Tant va la cruche à l'eau qu'à la fin elle se casse

Le dynamisme canadien en matière de création d'emplois a toutefois été cassé au cours des cinq dernières années. L'ampleur du déficit d'emplois accumulé depuis 1990 est maintenant tel qu'il faudrait, pour ramener le taux de chômage au Québec à 8 p. 100, maintenir sans interruption jusqu'à l'an 2000 une croissance économique rapide qui créerait les 400 000 emplois nécessaires à cet exploit.

Les chances que cela se produise sont minces. D'abord, une telle performance exige beaucoup plus que la répétition des succès passés. Il faudrait faire mieux que pendant n'importe quelle période de création d'emploi que le Canada a connue dans son histoire. De plus, pour qu'il y ait reprise de l'offre d'emplois, il serait nécessaire que la rémunération des employées et employés soit très flexible.

Au cours des dernières années, deux obstacles nouveaux limitant l'usage de cette formule se sont graduellement dressés qui limitent l'usage de cette formule. Le premier obstacle découle en partie de l'abus de la recette. La diminution des salaires réels en Amérique du Nord depuis 30 ans n'a pas été générale. Elle s'est plutôt fait sentir dans les emplois non spécialisés, ceux qui, au départ, étaient les moins bien rémunérés. Cette diminution de la rémunération a eu pour conséquence de rendre plus inégale la distribution des revenus. C'est là une conséquence de la mondialisation des économies.

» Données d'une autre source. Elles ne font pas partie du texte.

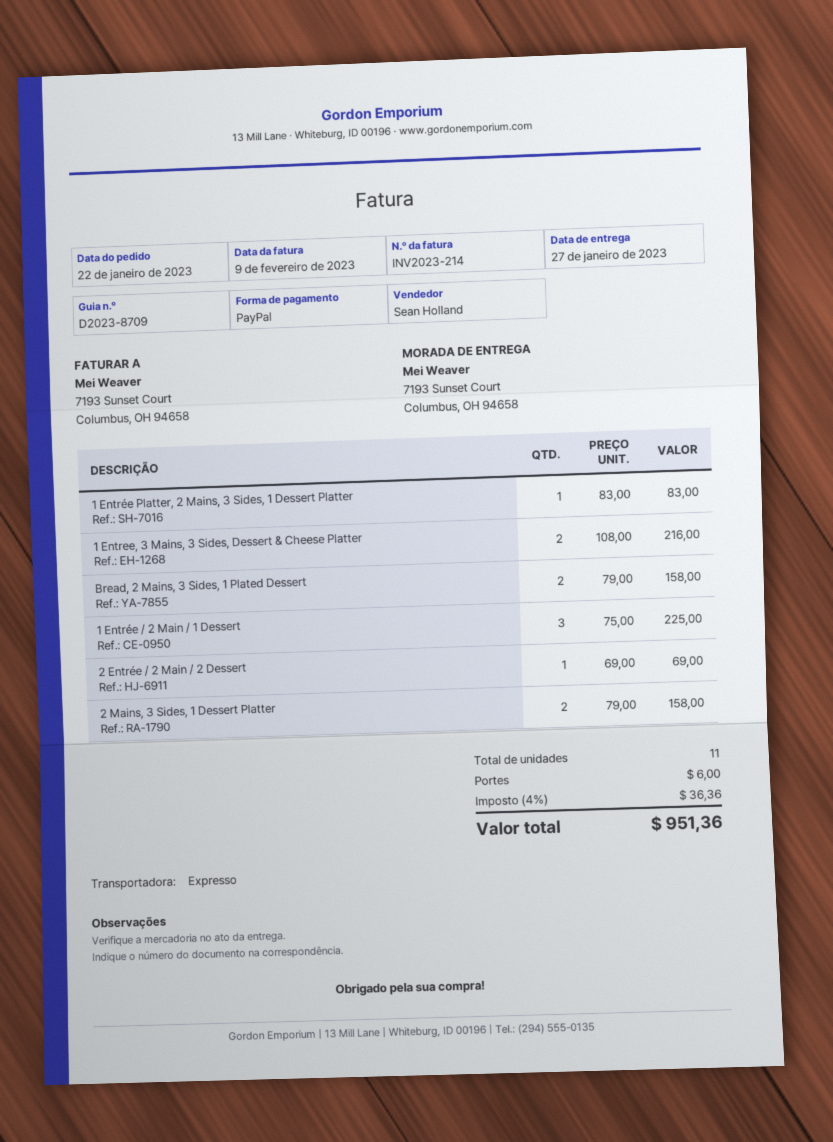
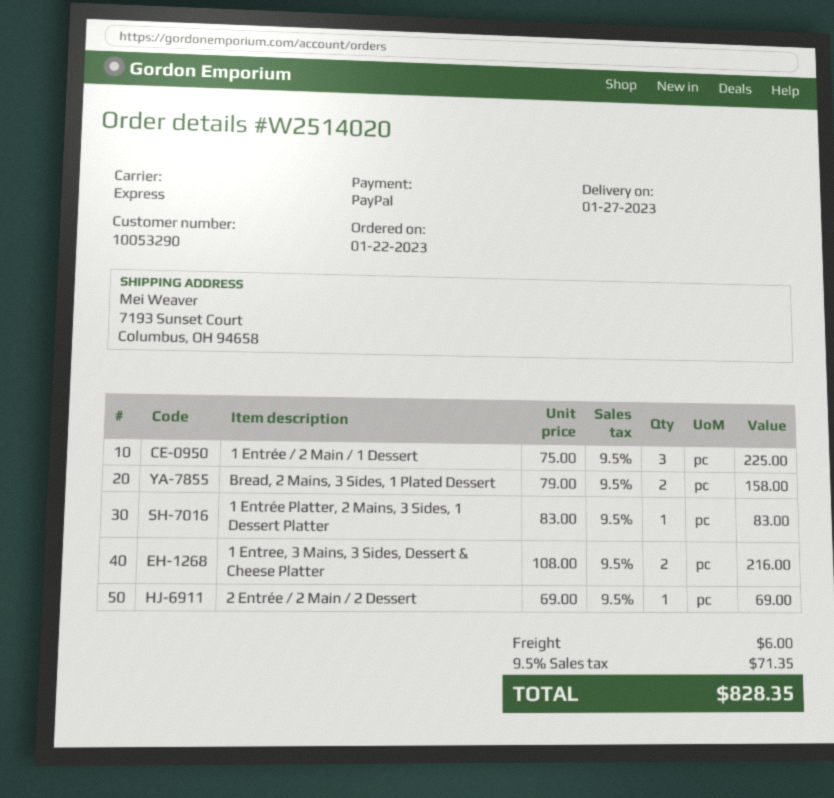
2 Mains, 3 Sides, 1 Dessert Platter: 2 x 79.00 = 158.00 -> none
tax: 4% = 36.36 -> 9.5% = 71.35
total: 951.36 -> 828.35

En termes simples, le travail non spécialisé effectué au Canada subit de plus en plus directement la concurrence étrangère. Cette concurrence crée une tendance à l'égalisation internationale de la rémunération de ce type de travail. Or, nos sociétés ne nous ont pas préparés à accepter des conditions de rémunération aussi basses. Compte tenu des attentes personnelles de même que des revenus disponibles par le biais des programmes sociaux, les salaires dans ce type de travail tendent à devenir insuffisants. Aussi, une fraction de plus en plus grande des personnes faiblement scolarisées ont carrément quitté le marché du travail. Il n'y a plus de jeu possible pour diminuer les salaires du travail non spécialisé.

Nos gouvernements, coincés par l'explosion de la dette publique, constituent présentement le second obstacle à une reprise plus rapide de l'emploi. Assez ironiquement, en dépit de tous les discours sur la création d'emplois, les taxes sur la masse salariale ont été fortement accrues depuis 1990. Parallèlement aux réductions d'effectifs, des investissements importants ont été faits pour l'achat de machines et d'autres pièces d'équipements, et ce même si la rentabilité des compagnies demeure assez faible. On a là les signes d'un processus où les employeurs abolissent des emplois, rendus coûteux en dépit des concessions salariales, pour les remplacer en partie par une utilisation plus intensive de machines. C'est là un symptôme que la gestion économique à l'européenne, caractérisée par une création d'emplois plus faible et une productivité plus forte d'un nombre restreint d'employés, guette le Canada. Un retour à des niveaux d'emplois plus élevés dans les prochaines années demeure possible, mais la route semble très longue et jonchée d'obstacles. Il y a de bonnes chances que le rendez-vous avec le plein emploi soit manqué.

* Spécialiste en macroéconomique, Mario Fortin est professeur au Département d'économique de l'Université de Sherbrooke depuis 1988.